* **YOUR ASSIGNMENT**:
Look below for the line that has "Choctaw | SITE: Hugo -> Stilwell"; output exactly from it through the line that has "Beckham | Discount: 1.02 -> 0.00", and leave the pictures out.

(Change detection outputs)
___

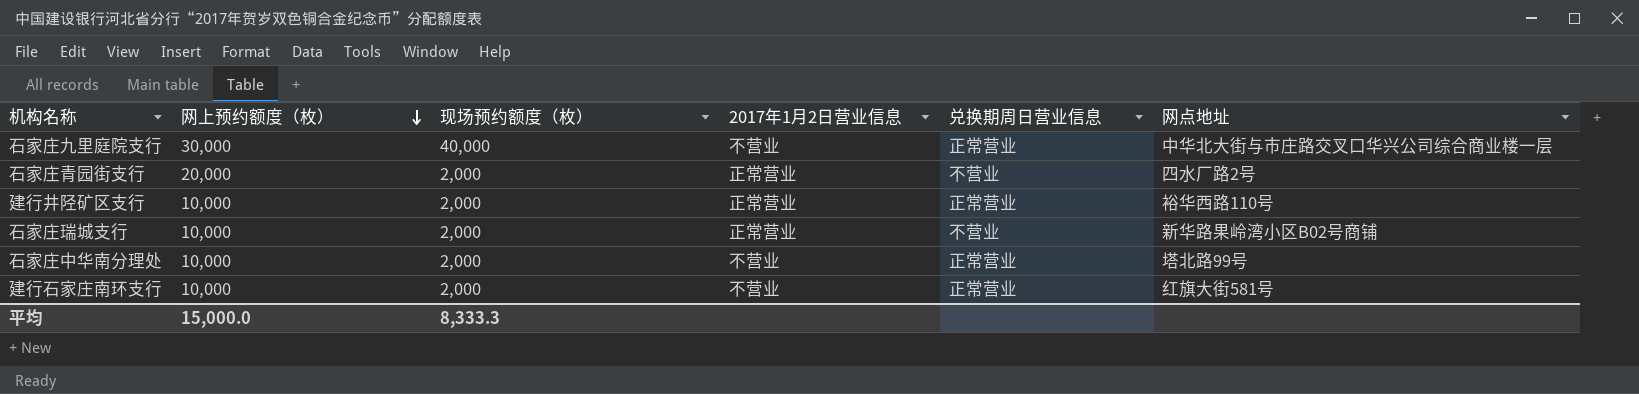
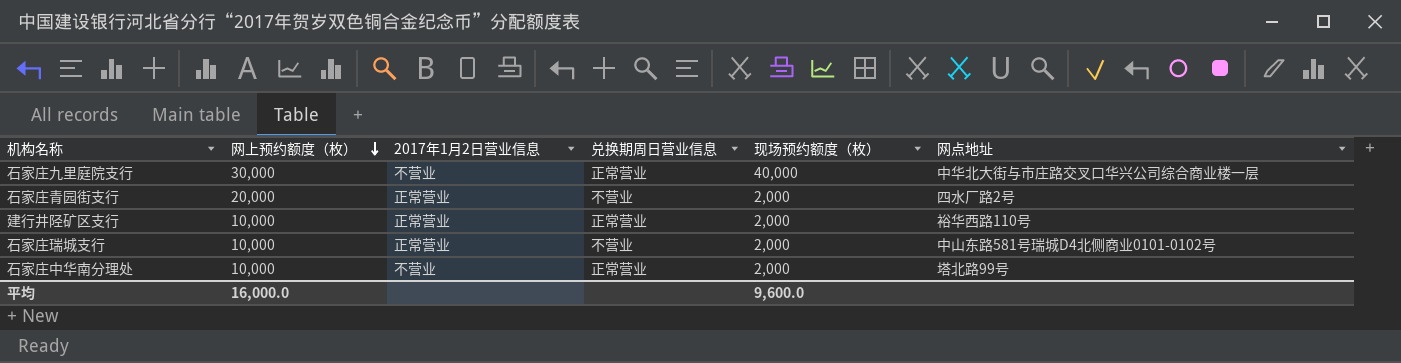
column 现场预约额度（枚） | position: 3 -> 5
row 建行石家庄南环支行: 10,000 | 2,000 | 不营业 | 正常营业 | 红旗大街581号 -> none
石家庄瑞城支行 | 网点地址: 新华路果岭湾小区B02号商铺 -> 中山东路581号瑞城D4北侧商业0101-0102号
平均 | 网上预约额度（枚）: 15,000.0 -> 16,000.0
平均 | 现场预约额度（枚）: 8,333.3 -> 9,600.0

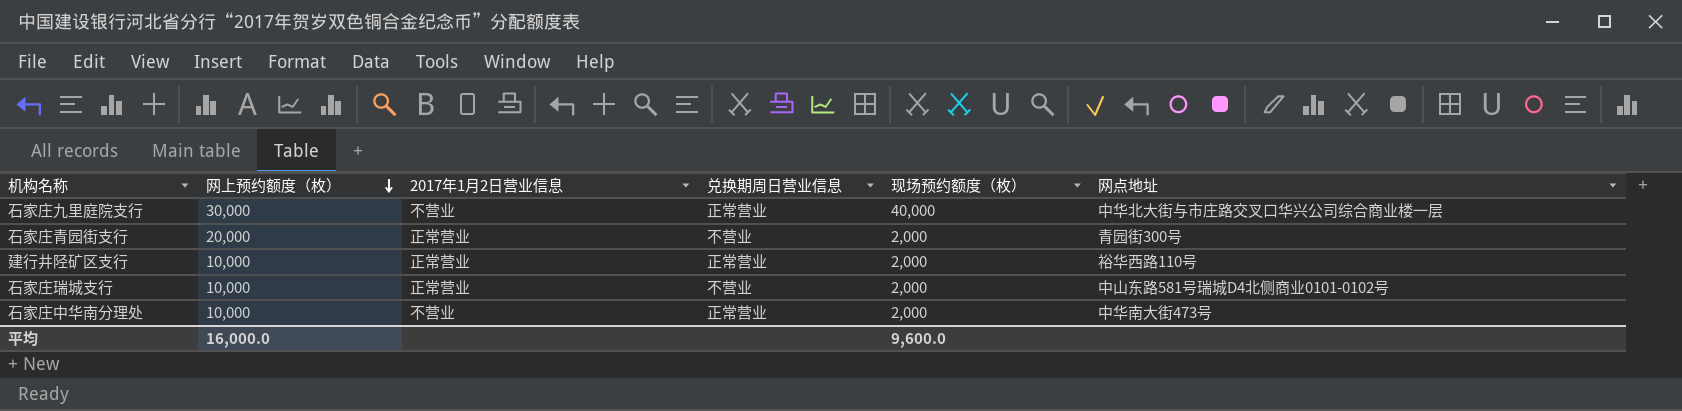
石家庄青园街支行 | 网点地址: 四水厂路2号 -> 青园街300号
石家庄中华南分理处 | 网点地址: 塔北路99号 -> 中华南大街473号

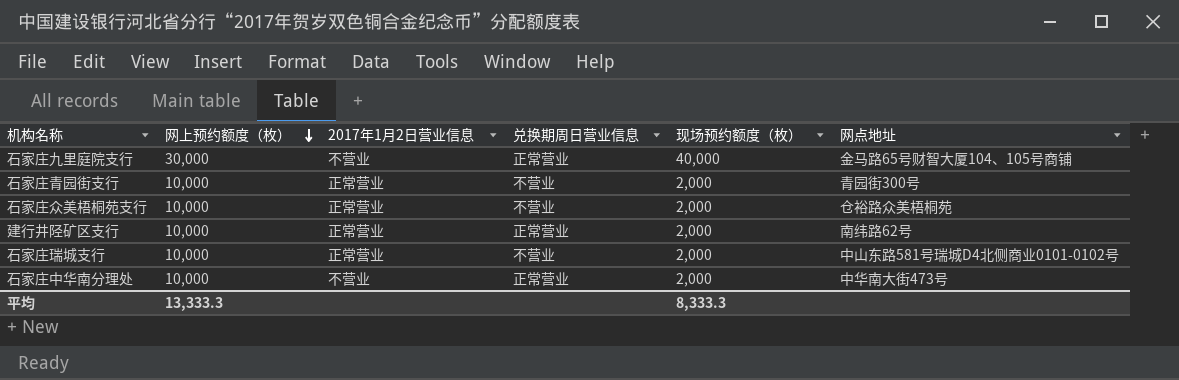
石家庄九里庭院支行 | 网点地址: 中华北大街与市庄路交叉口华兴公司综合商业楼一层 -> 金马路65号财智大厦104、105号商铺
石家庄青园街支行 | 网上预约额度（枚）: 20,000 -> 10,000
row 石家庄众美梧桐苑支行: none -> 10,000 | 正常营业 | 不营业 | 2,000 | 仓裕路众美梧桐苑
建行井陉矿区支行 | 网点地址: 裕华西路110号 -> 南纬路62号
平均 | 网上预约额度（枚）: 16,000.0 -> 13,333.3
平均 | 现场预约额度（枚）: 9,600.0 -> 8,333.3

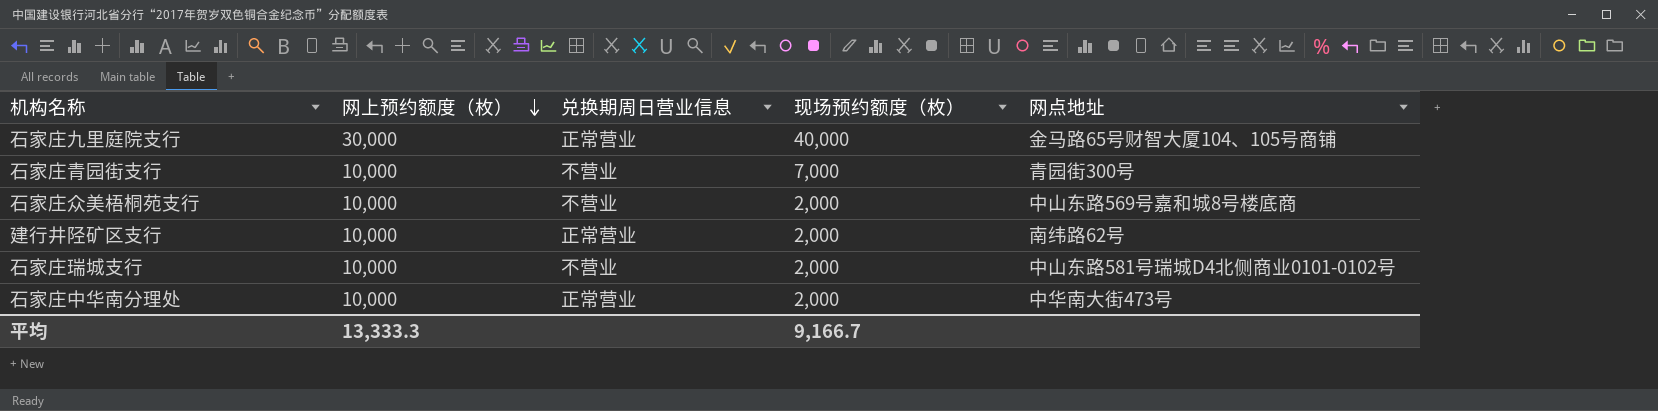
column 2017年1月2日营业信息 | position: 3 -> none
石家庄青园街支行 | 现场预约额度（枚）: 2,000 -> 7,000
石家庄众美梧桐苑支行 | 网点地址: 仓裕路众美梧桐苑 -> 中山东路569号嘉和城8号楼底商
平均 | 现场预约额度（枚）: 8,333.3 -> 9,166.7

___

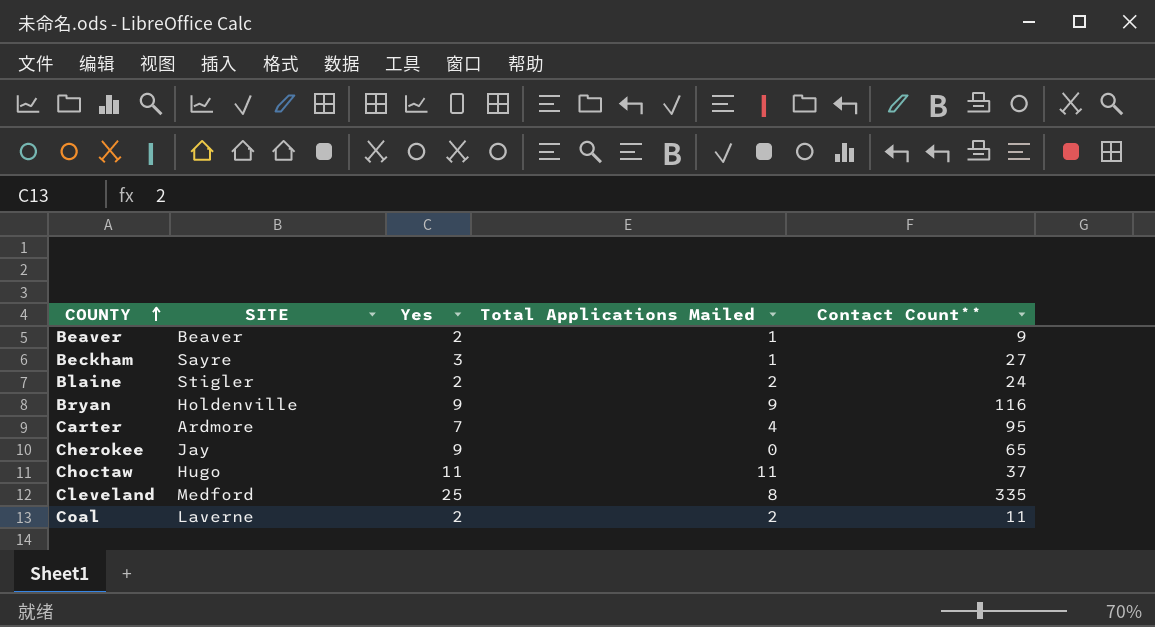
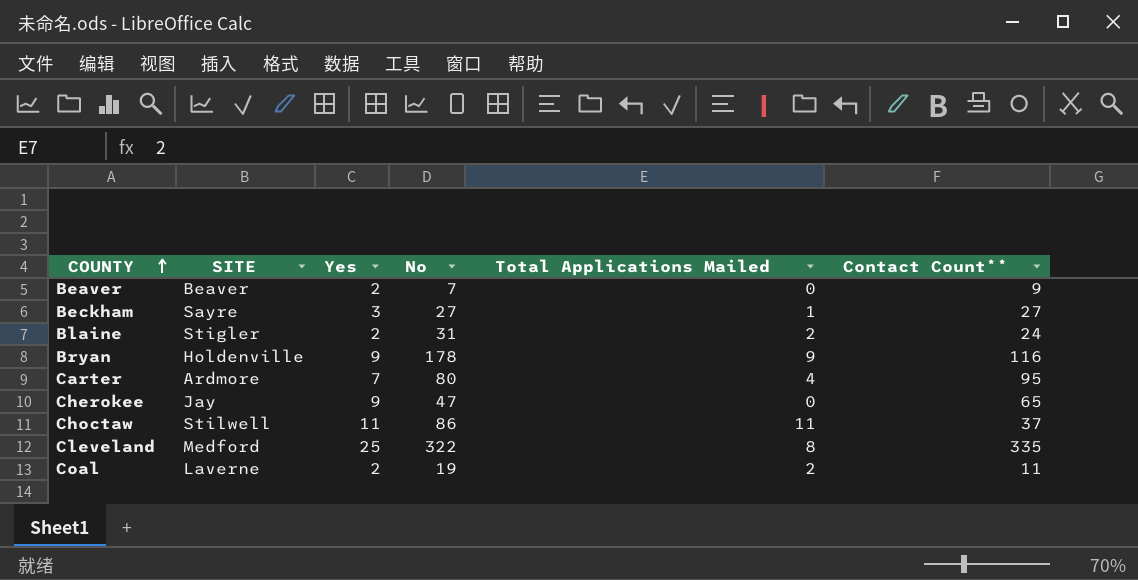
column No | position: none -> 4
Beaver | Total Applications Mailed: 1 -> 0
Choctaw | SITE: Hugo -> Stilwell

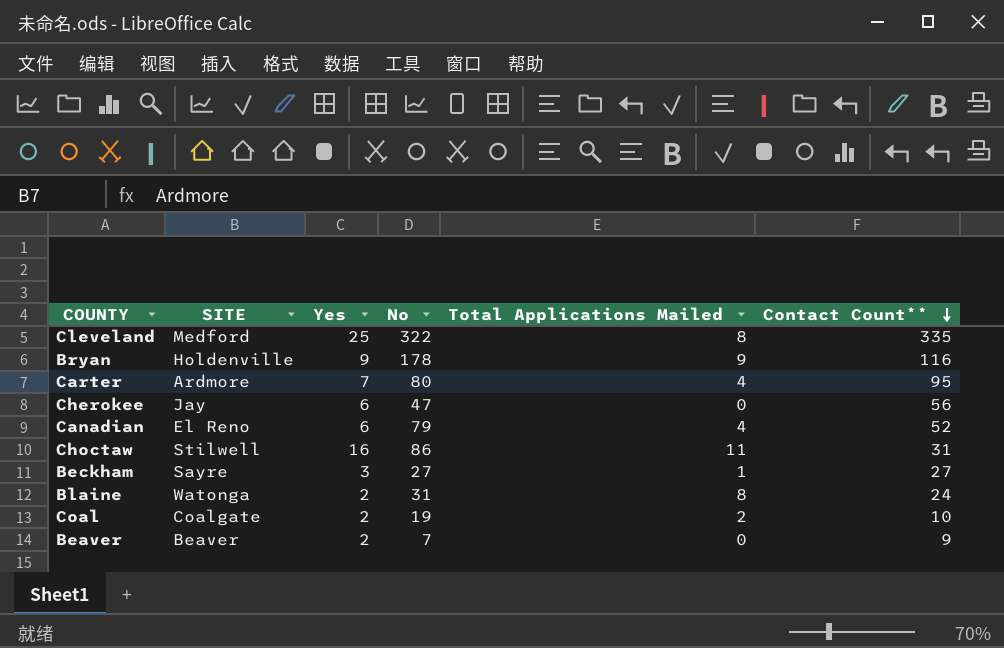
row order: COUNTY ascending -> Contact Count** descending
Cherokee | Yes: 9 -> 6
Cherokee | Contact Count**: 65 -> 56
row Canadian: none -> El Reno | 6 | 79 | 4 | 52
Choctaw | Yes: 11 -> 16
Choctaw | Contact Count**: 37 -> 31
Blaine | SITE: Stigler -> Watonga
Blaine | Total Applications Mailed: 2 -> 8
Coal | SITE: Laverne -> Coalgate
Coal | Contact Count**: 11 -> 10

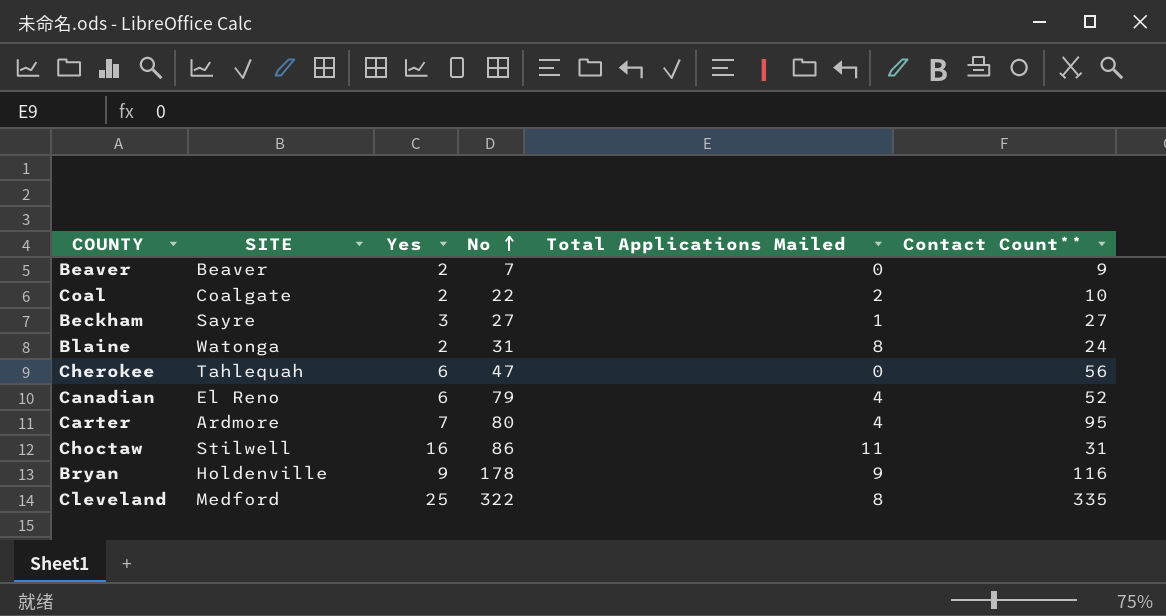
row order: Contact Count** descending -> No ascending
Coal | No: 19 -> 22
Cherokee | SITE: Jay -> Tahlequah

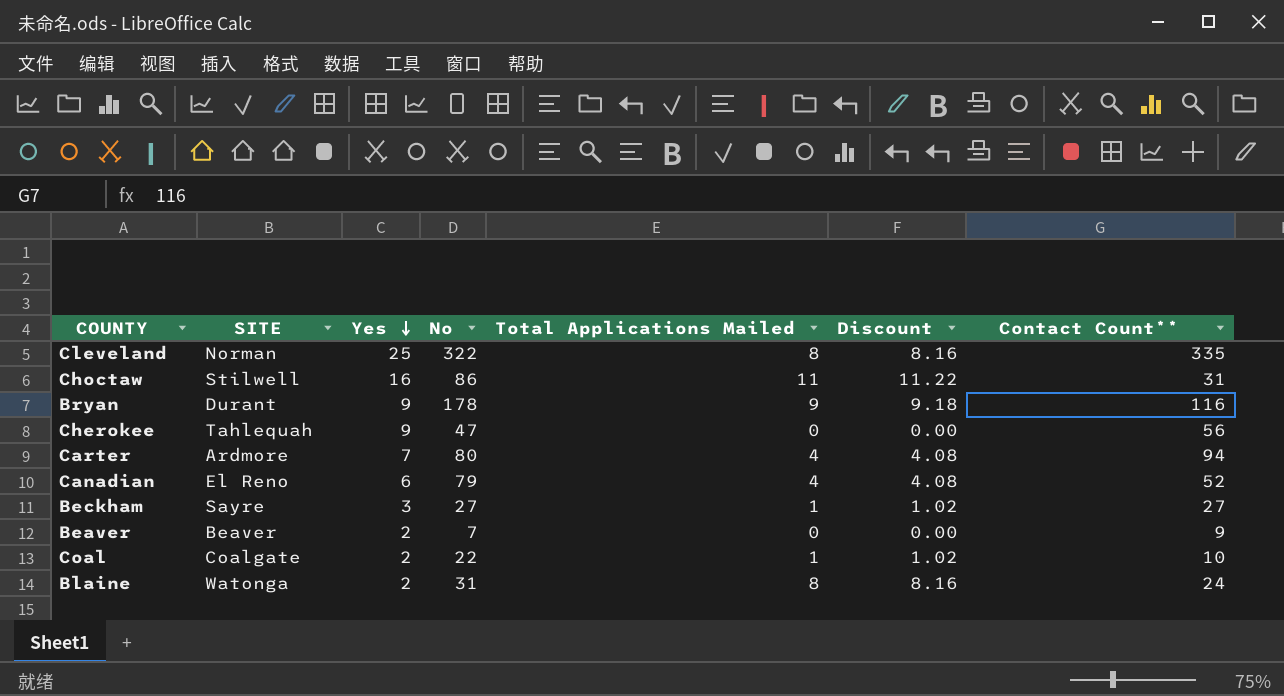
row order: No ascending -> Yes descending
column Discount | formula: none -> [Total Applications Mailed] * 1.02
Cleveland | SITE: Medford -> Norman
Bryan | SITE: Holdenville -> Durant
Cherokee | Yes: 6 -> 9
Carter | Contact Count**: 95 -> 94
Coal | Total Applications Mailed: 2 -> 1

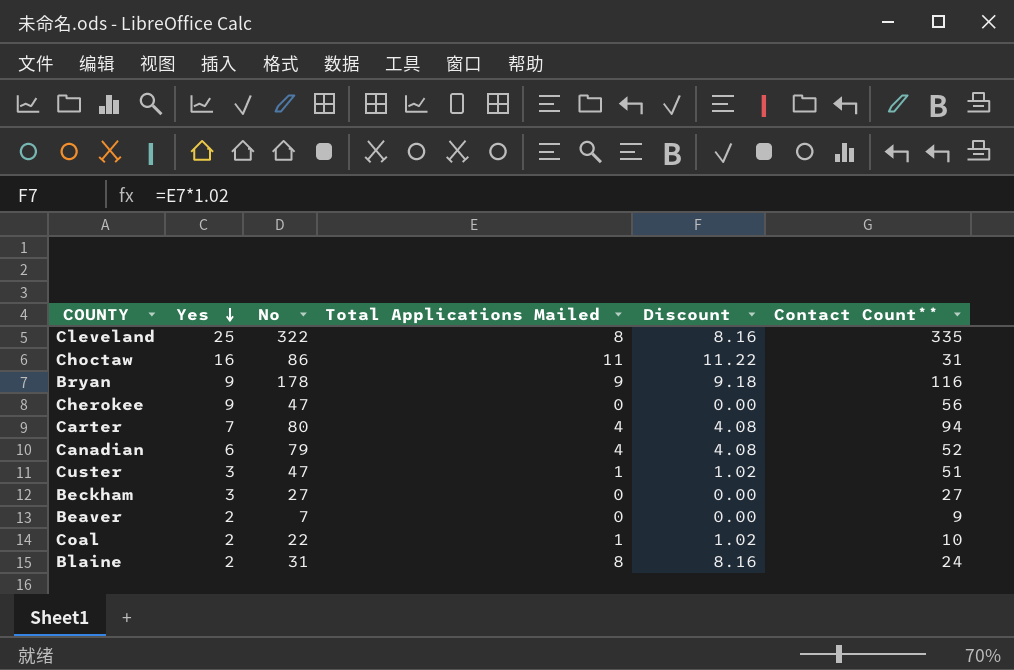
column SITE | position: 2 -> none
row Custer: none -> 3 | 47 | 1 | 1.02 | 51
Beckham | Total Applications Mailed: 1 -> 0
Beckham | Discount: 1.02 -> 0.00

___

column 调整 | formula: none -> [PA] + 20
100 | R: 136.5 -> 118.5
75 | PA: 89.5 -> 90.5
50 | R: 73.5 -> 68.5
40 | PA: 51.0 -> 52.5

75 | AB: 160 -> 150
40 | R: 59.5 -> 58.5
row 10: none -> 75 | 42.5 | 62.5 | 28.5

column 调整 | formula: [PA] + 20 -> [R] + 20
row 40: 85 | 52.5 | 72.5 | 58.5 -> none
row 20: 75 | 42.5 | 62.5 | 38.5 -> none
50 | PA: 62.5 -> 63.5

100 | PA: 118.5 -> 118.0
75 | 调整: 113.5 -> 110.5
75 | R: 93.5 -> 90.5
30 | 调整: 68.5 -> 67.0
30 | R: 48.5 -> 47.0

___

* **THE COMPLETED TASK**:
Choctaw | SITE: Hugo -> Stilwell

row order: COUNTY ascending -> Contact Count** descending
Cherokee | Yes: 9 -> 6
Cherokee | Contact Count**: 65 -> 56
row Canadian: none -> El Reno | 6 | 79 | 4 | 52
Choctaw | Yes: 11 -> 16
Choctaw | Contact Count**: 37 -> 31
Blaine | SITE: Stigler -> Watonga
Blaine | Total Applications Mailed: 2 -> 8
Coal | SITE: Laverne -> Coalgate
Coal | Contact Count**: 11 -> 10

row order: Contact Count** descending -> No ascending
Coal | No: 19 -> 22
Cherokee | SITE: Jay -> Tahlequah

row order: No ascending -> Yes descending
column Discount | formula: none -> [Total Applications Mailed] * 1.02
Cleveland | SITE: Medford -> Norman
Bryan | SITE: Holdenville -> Durant
Cherokee | Yes: 6 -> 9
Carter | Contact Count**: 95 -> 94
Coal | Total Applications Mailed: 2 -> 1

column SITE | position: 2 -> none
row Custer: none -> 3 | 47 | 1 | 1.02 | 51
Beckham | Total Applications Mailed: 1 -> 0
Beckham | Discount: 1.02 -> 0.00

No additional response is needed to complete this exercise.